--- DATA EXCERPTS Enclosed Below ---
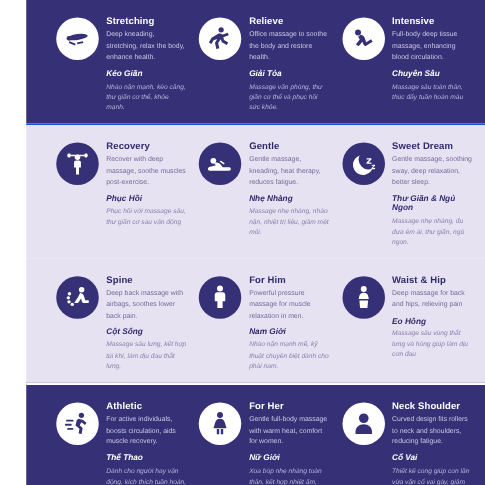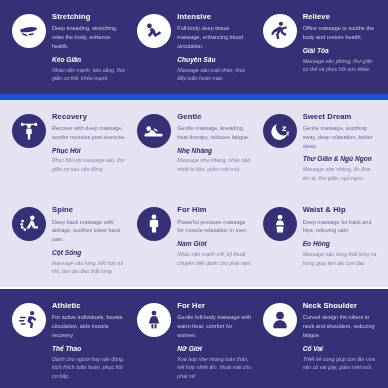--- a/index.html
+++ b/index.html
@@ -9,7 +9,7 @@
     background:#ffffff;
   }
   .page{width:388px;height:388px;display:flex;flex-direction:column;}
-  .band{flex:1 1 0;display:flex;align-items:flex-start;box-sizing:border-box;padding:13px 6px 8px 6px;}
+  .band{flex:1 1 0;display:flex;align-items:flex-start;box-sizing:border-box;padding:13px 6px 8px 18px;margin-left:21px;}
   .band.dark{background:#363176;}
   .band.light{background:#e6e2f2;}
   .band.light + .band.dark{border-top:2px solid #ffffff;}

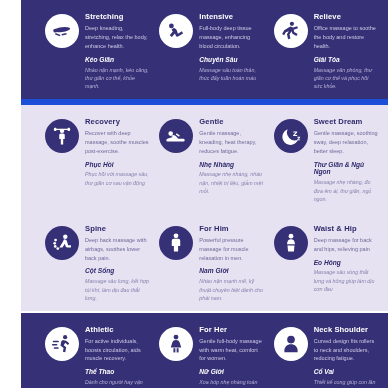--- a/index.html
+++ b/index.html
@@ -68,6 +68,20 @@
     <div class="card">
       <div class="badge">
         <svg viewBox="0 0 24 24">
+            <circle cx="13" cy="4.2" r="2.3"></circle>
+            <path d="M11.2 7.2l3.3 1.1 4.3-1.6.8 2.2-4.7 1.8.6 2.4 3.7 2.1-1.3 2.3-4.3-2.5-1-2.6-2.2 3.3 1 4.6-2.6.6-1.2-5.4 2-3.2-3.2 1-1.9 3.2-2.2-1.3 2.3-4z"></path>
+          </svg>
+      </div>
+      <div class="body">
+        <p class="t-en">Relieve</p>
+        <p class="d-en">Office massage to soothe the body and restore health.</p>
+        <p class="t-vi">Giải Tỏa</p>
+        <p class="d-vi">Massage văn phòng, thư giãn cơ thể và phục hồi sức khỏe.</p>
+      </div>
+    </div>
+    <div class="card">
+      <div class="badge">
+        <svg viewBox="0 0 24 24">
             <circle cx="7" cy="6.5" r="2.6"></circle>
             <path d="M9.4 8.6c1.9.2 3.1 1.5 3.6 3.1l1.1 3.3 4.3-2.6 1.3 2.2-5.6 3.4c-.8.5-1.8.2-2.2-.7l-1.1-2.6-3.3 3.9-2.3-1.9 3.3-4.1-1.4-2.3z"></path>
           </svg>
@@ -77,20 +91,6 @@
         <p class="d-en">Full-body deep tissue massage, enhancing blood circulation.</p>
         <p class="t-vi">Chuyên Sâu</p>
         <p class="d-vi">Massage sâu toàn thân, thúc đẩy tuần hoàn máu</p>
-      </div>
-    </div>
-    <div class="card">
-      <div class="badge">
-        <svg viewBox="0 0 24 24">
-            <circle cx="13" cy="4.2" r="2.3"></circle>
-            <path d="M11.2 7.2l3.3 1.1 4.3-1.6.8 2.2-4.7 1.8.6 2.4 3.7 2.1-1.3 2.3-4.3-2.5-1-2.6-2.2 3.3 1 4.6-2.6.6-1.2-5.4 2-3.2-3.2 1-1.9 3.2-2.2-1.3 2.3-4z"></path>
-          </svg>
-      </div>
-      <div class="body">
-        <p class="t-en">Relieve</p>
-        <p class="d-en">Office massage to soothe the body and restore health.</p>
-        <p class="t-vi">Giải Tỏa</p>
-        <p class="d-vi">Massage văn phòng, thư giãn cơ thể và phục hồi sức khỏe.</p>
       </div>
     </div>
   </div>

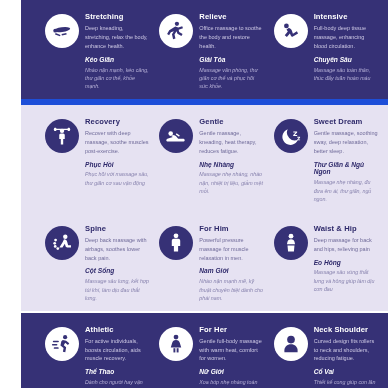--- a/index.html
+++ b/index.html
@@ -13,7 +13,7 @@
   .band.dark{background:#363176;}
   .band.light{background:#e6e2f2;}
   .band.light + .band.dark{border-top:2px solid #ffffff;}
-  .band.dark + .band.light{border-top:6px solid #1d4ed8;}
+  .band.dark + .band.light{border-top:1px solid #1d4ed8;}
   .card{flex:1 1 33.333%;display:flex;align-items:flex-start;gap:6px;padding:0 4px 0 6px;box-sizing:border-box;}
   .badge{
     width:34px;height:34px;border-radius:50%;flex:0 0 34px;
--- End of Enclosed DATA EXCERPTS ---
■ WHAT TO DO
Which lines in the data above hold the word "items"? Return each of them.

■ ANSWER BOX
-  .band{flex:1 1 0;display:flex;align-items:flex-start;box-sizing:border-box;padding:13px 6px 8px 6px;}
+  .band{flex:1 1 0;display:flex;align-items:flex-start;box-sizing:border-box;padding:13px 6px 8px 18px;margin-left:21px;}
   .card{flex:1 1 33.333%;display:flex;align-items:flex-start;gap:6px;padding:0 4px 0 6px;box-sizing:border-box;}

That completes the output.